- Joined
- Jan 9, 2026
- Messages
- 22
- Reaction score
- 24
Great book! I got tons out of it around age 19, which is just about the right time. After that, you sort of have to "make things your own" and go deep - which I encourage everyone to do with their own stuff, hopefully without going either full narcissist nor full nihilist, which I think are both dangers.
Regarding dogma. I say run with whatever you're smoking. Just come out of it occasionally to talk with the rest of us, and be sure not to run all the stop signs.
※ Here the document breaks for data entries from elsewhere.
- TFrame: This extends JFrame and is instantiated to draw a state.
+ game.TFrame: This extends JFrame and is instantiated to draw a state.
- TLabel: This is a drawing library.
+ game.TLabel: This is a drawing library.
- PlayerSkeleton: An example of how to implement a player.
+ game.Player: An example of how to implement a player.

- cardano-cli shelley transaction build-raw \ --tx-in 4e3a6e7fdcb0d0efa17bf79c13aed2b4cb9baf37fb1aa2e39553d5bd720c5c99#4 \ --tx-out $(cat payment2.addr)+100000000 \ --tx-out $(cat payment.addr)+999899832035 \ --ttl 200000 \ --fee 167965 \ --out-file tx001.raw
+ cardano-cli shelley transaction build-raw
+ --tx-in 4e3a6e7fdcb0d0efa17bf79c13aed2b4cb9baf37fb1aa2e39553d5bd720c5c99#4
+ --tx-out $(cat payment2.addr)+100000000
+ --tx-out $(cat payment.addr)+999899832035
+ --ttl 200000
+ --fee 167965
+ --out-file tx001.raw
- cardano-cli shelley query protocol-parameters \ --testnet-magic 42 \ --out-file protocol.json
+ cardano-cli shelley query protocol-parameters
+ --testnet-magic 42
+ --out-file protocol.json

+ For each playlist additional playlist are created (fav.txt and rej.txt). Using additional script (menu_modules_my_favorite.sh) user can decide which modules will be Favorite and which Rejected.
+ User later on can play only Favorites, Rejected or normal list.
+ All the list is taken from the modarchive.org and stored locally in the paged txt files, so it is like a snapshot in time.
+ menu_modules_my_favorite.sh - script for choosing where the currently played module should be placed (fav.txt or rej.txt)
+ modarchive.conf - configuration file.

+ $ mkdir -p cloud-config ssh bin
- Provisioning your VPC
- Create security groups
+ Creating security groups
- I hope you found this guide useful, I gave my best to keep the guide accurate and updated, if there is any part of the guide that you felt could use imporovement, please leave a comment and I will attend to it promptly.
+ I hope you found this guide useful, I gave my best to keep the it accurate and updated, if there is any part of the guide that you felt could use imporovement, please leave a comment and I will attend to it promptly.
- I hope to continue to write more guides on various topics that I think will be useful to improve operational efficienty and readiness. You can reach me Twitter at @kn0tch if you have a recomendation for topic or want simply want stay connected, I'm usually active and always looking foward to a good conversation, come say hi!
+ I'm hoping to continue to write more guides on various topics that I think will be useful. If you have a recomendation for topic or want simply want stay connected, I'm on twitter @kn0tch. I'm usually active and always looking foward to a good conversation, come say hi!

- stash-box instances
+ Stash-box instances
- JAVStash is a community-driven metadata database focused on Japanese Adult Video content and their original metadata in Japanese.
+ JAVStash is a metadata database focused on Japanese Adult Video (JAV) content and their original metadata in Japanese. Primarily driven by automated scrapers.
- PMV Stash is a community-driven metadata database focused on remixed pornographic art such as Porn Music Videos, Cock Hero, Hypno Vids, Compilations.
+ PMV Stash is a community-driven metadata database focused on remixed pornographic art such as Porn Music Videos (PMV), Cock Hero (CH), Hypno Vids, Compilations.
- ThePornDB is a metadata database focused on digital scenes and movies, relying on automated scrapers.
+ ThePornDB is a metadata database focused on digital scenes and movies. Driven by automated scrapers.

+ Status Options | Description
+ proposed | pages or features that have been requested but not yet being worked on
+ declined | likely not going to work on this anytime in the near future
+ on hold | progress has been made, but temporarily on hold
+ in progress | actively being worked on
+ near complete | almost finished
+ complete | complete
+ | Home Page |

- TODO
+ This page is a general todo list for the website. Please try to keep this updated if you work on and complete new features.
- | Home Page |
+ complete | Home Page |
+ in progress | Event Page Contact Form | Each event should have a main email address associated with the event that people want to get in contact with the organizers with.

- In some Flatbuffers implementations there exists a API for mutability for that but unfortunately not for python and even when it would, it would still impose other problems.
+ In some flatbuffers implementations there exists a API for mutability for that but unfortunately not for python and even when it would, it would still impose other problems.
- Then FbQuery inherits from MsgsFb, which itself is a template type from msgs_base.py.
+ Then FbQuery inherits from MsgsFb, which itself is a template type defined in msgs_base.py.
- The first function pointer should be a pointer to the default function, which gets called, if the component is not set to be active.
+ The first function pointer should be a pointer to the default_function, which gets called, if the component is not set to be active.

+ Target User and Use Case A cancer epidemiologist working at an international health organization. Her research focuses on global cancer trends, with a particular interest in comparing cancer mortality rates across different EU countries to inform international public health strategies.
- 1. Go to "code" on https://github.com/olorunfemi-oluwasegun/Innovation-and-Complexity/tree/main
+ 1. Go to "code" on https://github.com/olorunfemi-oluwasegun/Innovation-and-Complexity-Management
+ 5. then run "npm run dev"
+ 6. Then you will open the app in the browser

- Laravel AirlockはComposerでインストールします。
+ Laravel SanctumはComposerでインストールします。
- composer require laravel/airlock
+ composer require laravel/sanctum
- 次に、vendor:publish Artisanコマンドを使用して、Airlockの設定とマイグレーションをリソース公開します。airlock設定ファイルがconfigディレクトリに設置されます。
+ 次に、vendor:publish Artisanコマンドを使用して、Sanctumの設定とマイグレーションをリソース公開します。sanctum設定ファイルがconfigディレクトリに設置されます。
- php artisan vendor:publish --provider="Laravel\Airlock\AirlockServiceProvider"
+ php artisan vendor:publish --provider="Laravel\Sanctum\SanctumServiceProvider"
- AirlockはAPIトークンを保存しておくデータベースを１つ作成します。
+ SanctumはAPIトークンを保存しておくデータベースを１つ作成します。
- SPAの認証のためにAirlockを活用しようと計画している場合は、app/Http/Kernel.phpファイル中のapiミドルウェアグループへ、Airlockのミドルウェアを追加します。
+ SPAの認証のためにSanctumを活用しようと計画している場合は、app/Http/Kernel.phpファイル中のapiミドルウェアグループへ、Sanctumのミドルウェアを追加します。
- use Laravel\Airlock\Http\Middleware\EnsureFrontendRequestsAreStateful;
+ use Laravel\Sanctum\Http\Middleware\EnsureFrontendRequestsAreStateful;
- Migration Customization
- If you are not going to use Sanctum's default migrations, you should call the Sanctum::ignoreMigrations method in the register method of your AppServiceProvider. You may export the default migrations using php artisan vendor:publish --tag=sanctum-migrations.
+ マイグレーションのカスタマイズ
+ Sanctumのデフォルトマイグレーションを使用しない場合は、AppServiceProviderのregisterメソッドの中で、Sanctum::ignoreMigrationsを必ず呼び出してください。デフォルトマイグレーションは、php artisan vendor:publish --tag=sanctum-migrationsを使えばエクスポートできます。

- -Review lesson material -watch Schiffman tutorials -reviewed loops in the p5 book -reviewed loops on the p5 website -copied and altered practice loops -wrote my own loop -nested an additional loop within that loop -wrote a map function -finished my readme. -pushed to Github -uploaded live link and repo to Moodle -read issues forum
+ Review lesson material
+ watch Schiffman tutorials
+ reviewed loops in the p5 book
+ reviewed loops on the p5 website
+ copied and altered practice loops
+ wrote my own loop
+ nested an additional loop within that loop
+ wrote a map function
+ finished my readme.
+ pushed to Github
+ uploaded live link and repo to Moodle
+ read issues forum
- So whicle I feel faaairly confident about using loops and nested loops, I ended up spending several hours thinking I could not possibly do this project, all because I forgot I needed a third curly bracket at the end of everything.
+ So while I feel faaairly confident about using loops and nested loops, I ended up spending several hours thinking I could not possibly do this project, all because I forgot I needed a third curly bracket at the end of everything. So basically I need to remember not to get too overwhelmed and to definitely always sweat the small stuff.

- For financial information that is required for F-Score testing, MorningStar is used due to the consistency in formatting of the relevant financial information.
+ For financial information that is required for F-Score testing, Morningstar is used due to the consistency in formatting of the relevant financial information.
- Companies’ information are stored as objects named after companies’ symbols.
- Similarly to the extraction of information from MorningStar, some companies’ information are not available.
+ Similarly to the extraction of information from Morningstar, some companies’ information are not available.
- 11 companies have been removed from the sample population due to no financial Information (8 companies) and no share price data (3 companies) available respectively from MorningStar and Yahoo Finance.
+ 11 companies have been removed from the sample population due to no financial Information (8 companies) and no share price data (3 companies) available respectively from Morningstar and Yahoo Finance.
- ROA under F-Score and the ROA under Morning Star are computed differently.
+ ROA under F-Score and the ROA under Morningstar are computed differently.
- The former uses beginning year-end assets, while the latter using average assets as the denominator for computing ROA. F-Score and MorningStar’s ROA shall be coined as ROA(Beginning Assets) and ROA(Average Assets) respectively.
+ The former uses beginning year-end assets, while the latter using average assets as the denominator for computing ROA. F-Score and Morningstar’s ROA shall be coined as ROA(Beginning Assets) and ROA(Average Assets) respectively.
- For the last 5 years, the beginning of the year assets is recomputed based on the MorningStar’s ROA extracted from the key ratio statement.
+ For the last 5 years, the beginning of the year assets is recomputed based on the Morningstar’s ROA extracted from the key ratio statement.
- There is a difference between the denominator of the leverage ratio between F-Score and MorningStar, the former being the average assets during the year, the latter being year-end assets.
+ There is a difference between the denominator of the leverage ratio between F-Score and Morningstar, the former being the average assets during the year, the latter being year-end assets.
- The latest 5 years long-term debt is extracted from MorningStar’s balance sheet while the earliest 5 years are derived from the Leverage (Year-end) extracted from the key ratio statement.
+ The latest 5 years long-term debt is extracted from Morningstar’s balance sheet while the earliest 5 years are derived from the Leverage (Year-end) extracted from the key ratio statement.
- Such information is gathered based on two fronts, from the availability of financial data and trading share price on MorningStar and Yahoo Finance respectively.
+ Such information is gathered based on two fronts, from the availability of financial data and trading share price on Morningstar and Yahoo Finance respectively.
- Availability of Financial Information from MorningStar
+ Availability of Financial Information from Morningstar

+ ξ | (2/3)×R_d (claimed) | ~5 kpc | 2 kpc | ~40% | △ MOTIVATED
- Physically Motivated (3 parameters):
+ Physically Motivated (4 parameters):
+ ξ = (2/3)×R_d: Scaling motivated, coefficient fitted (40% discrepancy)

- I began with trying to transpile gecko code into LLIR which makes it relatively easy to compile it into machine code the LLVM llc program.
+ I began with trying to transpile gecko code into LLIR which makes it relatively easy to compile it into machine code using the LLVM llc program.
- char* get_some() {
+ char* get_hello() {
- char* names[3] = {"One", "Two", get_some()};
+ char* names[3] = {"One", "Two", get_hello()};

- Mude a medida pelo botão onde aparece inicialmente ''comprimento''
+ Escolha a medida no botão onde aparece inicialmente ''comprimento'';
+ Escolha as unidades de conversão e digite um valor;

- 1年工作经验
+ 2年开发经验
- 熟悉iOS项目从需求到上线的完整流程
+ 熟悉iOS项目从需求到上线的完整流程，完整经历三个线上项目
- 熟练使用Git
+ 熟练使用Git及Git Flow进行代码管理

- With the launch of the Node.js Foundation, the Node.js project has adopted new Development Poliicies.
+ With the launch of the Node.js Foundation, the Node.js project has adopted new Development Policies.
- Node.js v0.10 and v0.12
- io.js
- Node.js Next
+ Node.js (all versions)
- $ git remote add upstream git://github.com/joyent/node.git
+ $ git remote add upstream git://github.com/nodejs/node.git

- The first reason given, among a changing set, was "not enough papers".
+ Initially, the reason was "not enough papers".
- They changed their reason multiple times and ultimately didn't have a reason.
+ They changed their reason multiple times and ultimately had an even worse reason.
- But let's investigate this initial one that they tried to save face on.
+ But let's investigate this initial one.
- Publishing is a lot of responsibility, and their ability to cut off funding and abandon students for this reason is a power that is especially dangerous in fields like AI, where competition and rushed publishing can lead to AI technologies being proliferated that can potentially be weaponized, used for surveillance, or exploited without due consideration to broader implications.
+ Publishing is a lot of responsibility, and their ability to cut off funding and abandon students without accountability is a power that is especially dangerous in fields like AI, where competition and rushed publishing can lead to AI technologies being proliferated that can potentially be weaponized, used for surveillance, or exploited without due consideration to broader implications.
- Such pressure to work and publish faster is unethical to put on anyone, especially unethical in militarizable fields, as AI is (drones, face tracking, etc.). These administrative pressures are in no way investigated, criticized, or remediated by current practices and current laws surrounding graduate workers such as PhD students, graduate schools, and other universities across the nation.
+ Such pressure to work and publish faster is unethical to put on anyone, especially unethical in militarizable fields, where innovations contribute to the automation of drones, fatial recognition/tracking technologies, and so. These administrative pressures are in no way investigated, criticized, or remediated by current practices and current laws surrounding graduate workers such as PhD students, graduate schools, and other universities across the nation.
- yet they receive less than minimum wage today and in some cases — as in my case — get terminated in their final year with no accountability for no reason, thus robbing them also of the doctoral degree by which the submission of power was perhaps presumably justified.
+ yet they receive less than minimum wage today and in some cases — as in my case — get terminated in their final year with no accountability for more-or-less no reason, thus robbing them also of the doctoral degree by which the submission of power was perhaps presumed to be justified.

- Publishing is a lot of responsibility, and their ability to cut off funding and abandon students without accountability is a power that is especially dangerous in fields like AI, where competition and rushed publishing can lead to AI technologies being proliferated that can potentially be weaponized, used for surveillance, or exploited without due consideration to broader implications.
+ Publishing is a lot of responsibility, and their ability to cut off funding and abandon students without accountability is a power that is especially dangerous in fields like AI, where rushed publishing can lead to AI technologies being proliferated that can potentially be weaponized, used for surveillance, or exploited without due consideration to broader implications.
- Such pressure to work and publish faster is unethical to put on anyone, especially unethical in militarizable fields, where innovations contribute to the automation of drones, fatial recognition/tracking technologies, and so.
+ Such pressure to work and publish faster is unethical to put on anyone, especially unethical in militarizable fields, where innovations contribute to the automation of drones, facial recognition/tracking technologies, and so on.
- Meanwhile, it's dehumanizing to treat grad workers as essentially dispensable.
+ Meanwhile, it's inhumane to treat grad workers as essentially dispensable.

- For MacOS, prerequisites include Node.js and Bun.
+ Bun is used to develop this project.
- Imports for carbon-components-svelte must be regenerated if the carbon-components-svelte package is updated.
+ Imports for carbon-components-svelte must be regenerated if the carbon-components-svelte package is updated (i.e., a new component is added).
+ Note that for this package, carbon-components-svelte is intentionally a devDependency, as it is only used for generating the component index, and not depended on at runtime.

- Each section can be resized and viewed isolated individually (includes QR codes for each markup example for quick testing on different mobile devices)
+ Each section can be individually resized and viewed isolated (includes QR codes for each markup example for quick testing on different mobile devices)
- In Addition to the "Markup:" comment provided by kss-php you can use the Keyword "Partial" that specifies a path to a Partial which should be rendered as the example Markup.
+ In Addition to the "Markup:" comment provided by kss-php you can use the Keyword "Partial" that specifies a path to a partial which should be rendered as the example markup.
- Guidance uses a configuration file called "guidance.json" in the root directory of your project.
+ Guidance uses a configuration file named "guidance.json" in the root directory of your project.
Re: the dysregulation. I’m not trying to be too mean here. That was directed at the Europeans who did not grow up with this stuff and might look at it through rose-tinted glasses. I know to those in more traditional, conservative countries, American-style paganism sounds super great, the "do whatever" and "free love."
And I’d say those folks could probably benefit from some of the Southern California (1930s to 1990s) arts culture where all that super loopy material comes from and was drip fed into the global over-culture : sci-fi, comics, the space program, and pulp fiction men's adventure stories. Think of Ray Bradbury, who was friends with Jack Parsons. There is a neat stuff there, but there are also negatives. But it will localize differently for you all in other cultures.
For a snapshot of 1960's to 2025 (very 'Neptune in Pisces' , with two main cycles, the last one which is now ending) Boomer Occultism, see Peter Grey's excellent unpacking of a key thread that run through that mess:
Taking the Abyss trip
Grady McMurtry’s Caliphornia dreaming
'Boomer Occultism'? I lived thru that, and it wasn't all California Sunshine, let me tell you it was cutting edge rebellion!
While we all waited for our draft number doom, to go die in nam that is.
LaVey and so the 'Satanic Panic' we had to hide and be secretive from actual backlash.
You all today stand on the shoulders of Boomer Occultism, with actual legal protection now in some spaces.